Proposal to save taxpayers $6.2M

[Open letter to] CUSD 200 Board members,

Congratulations, Wheaton-Warrenville District 200 voted to build a new Jefferson preschool without raising taxes.

D200 said it could fund the project from operating revenue.  So tell me, why is the district still planning to use 20-year “lease certificates,” which will cost the taxpayers $6.2M more than necessary?   These tax dollars should be paying for educating students and maintaining our buildings rather than funneling them to consultants and out of state lenders.

Estimated Cost of building a new Jefferson

Based on estimates in Legat Architects 7/10/2018 presentation & the construction bids from August 2018:

  • $15M Construction Cost
  • $1.3M Architectural & Engineering (at least $600,000 already paid)
  • $1.3M Post Construction
  • $17.6M Total cost ($17M remaining)

In 2018 the district had planned to use a 20-year “lease” to avoid the referendum.  We assume using the same debt structure would result in the same interest payments of $6.2M. (See attached debt schedule from an Oct 2018 FOIA : 20yr Lease Certs CM Est Debt Service Schedule.shaw.10.19.2018.2).  The interest may actually be higher as interest rates are trending up.

Details – “Lease Certificates” & their risk:

At the 1/17/2018 board meeting, Bob Lewis of PMA presented the lease Certificate agreement including potential risk to using a “lease” for funding.  He starts speaking at 1:57:00  youtu.be/wC9gRv3tTVM?t=1h56m35s.

 From page 6 of his presentation:

Potential risks of lease financing

  • The payments are paid from operating funds which could squeeze other operating expenditures over time.
  • A change in the law prevents the District from taking ownership of the building once construction is completed and the lease is paid off
  • If a private entity is utilized as the lessor, there is a chance the property will be subject to property taxes
  • The lessor enters into bankruptcy

All of these risks still exist.

 

Furthermore, the “lease” you originally signed gave the building title to a third party for the duration of the “lease” despite the district having 100% of the risk, responsibility and authority for the building.  Why would you do this again when there is nothing to be gained by it?  As a reminder, I have attached section V or the law suit. Documented there, but not challenged in a court, a “lease” requires that a true lease exist; the “lease” as signed in March 2018 was a disguised bond sale. complaint sec V not true lease

Proposal to Fund from operating budget

The following fund-out-of-operating-budget-&-cash-reserves method is being proposed to avoid the $6.2M in interest payments.  You can plan to use Tax Anticipation Warrants* (TAW) to cover the cash flow shortage in April and May which is expected before the first installment of property taxes arrive in June.  (See attached historical cash flow for previous use of TAWs : Historical D200 fund balance).

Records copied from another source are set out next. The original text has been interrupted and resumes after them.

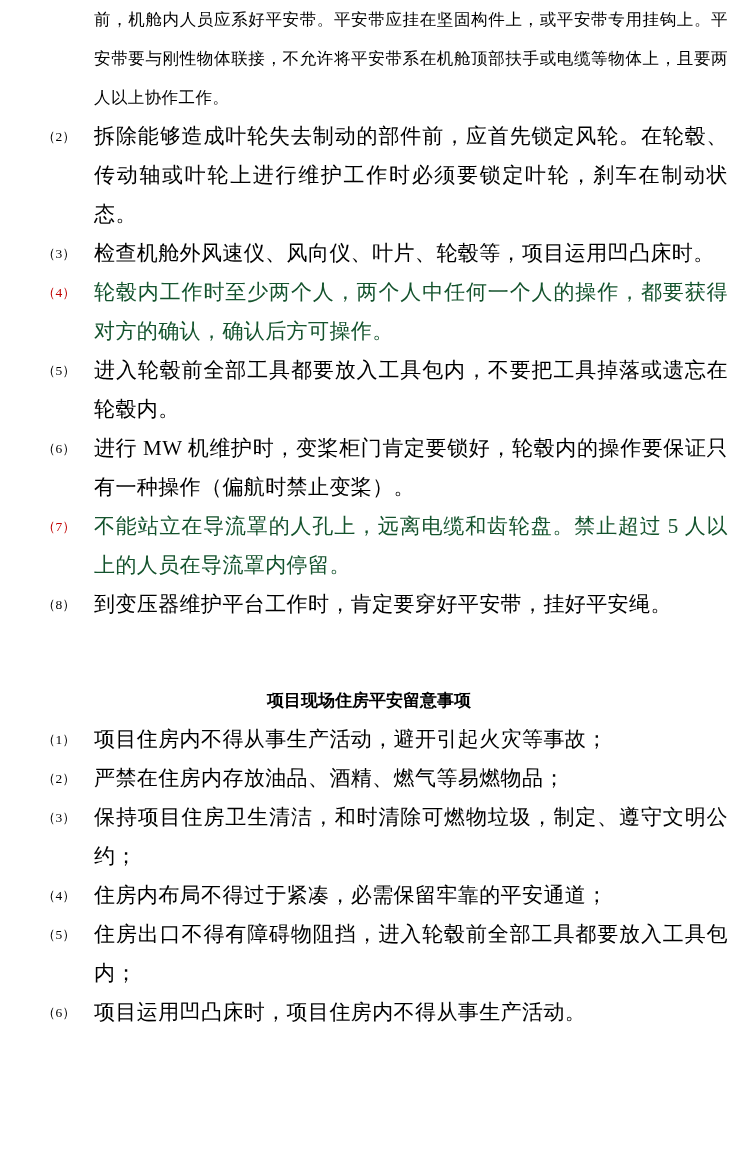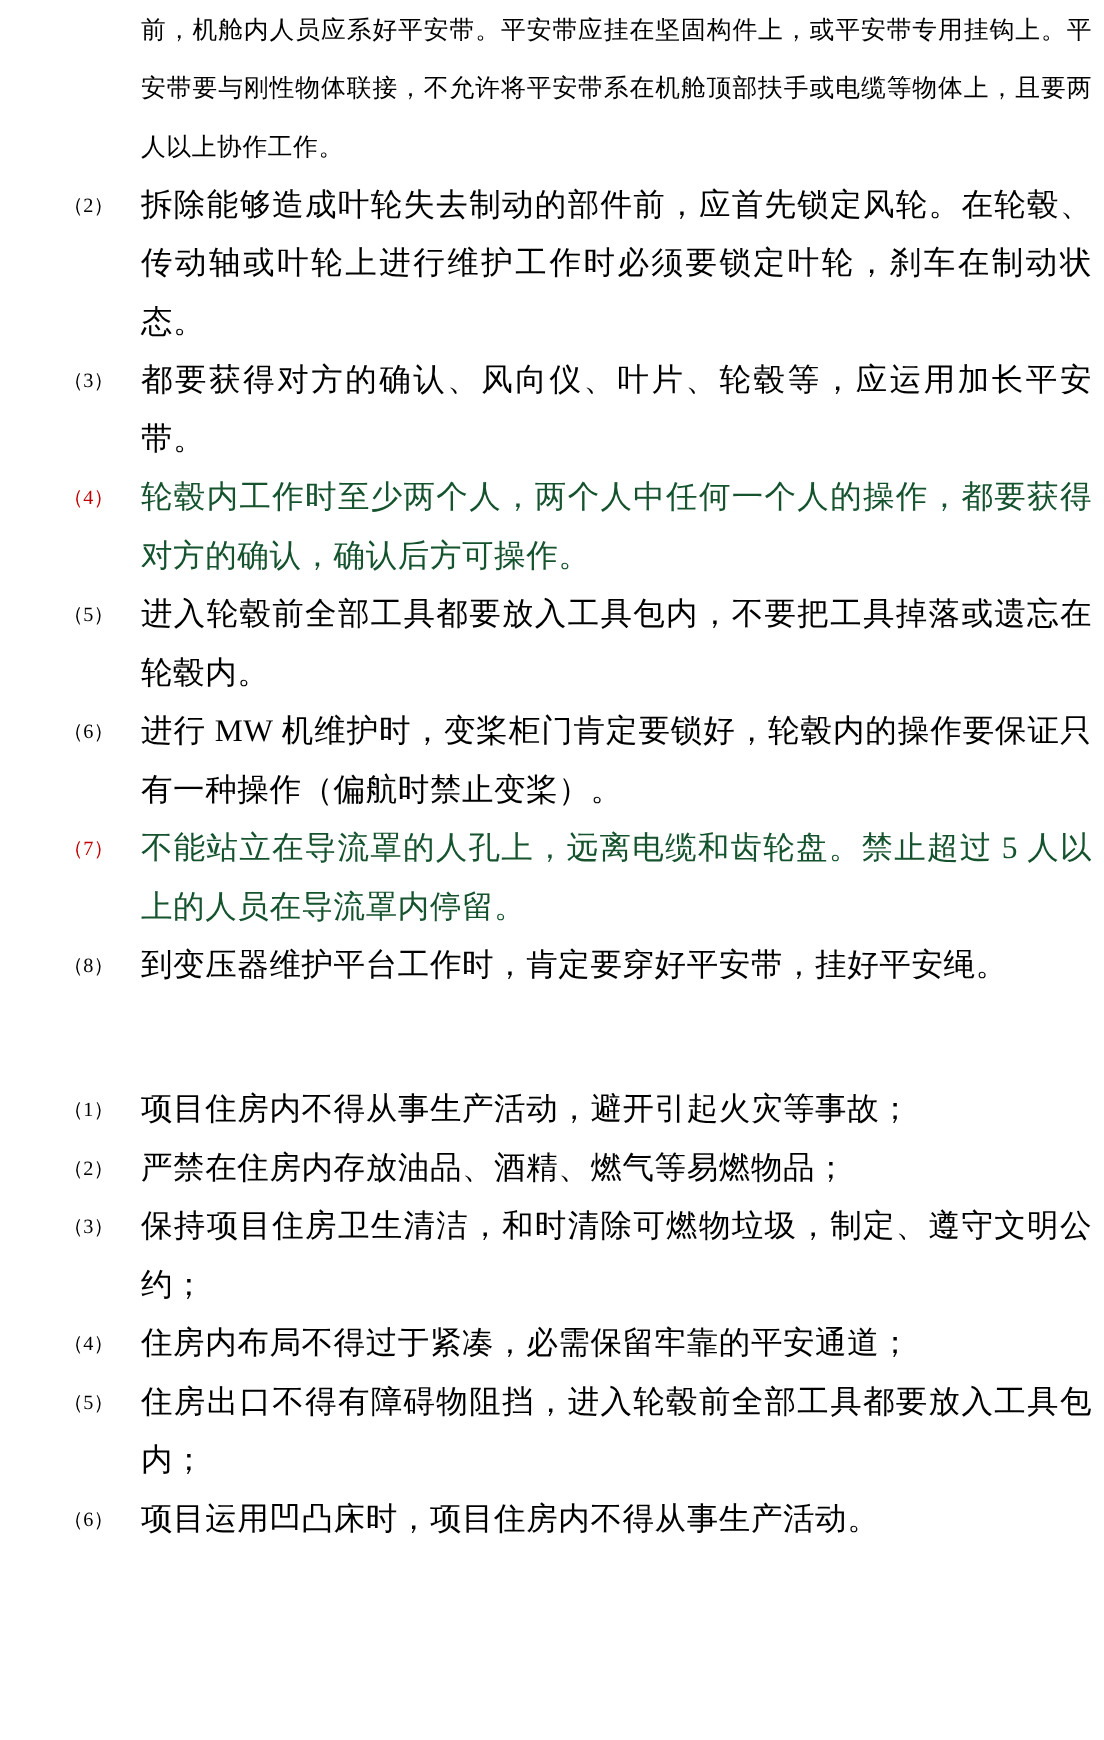--- a/index.html
+++ b/index.html
@@ -90,7 +90,7 @@
 
     <div class="item">
       <div class="marker">（3）</div>
-      <div class="text">都要获得对方的确认、风向仪、叶片、轮毂等，应运用加长平安带。</div>
+      <div class="text">检查机舱外风速仪、风向仪、叶片、轮毂等，项目运用凹凸床时。</div>
     </div>
 
     <div class="item">

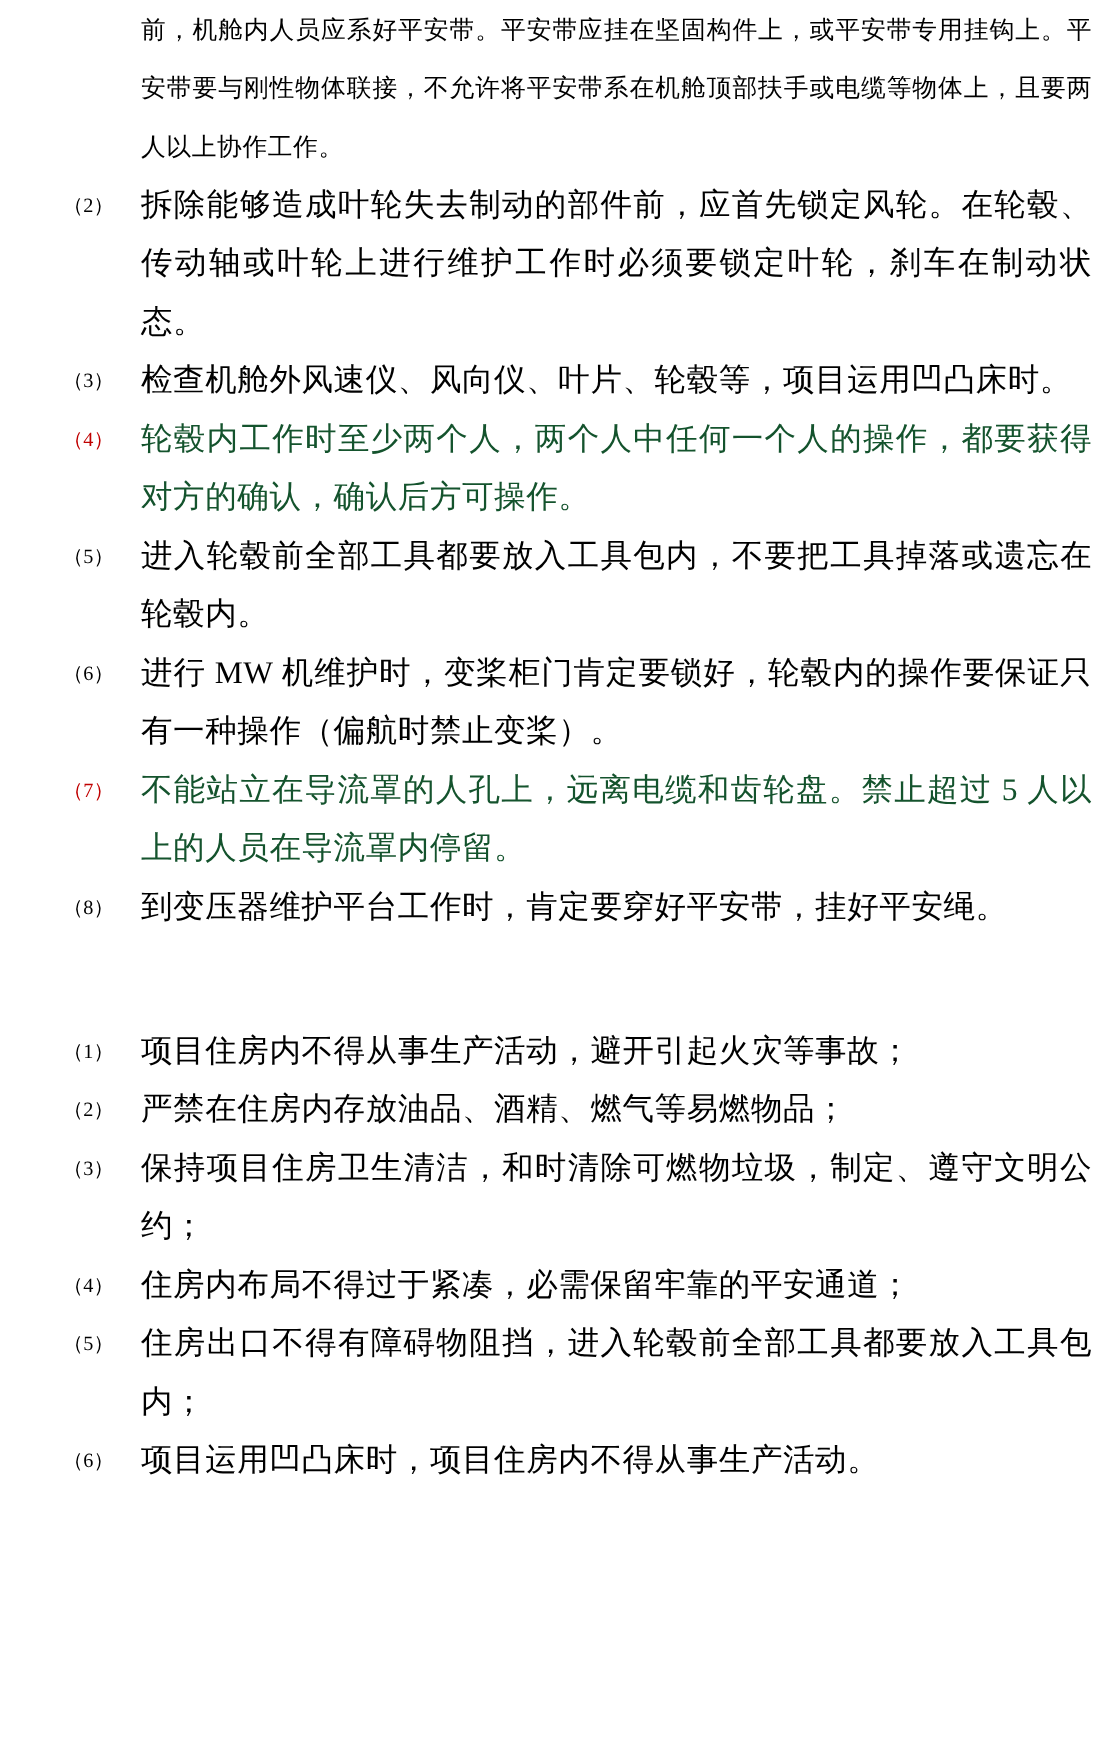--- a/index.html
+++ b/index.html
@@ -121,6 +121,7 @@
     <div class="spacer-line"></div>
     <div class="spacer-half"></div>
 
+    <p class="section-title">项目现场住房平安留意事项</p>
 
     <div class="item">
       <div class="marker">（1）</div>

Currently D200 has excess funds in cash reserves that can be utilized for Jefferson.  By cutting other spending, or using TAWs, D200 can find a few million more for a total of $17M to complete Jefferson funding in FY2019 & FY2020.  If you break ground in April or May 2019,… and plan to remove the existing building, pave the parking lot and landscape in the summer of 2020 after school lets out the building could open in August 2020 and be paid for with operating fund + reserves in two fiscal years with NO long term debt – a saving of $6.2M over the current “lease” proposal.

5-year forecast

Note: The 2018, 5-year forecast (attached : forecast5 10.19.1) includes the plan to pay for Jefferson via lease certificates.  Might I suggest that it be updated to include any known changes to revenue (e.g. new Amazon facility) or expenses, and then what-if Jefferson is paid for out of the operating budget and reserves as proposed above.

Schedule

The original timeline had 8/16/2018 Start Construction, and 8/21/2019 Occupancy.  So, my suggestion of waiting until spring of 2019 for ground-breaking and finishing by August 2020, in time for the next school year should be quite doable.  Rushing to complete it any sooner (January of 2020 was discussed at the November Board meeting) will add cost due to working in winter weather, logistical issues of moving equipment and classroom supplies over Christmas break, and the chaos of students being dropped-off and picked-up at a new building without the new parking lot and access roads being complete.

Attachments:

[linked here & inline when referenced]

__________

Tax Anticipation Warrant (TAW) – a short-term debt security issued by a municipal government to finance current operations or an immediate project that will be repaid with future taxes.  District 200 used TAWs in 2009, 2010 and 2011.

Jan Shaw

2 thoughts on “Proposal to save taxpayers $6.2M

  1. The meeting agenda for the 11/28/2018 meeting has been posted. And the attached ROE Building Permit Application has “ESTIMATED COMPLETION DATE: August 7, 2020.” That is good. It has a “lease” agreement to to approved, but no estimated debt services schedule for it.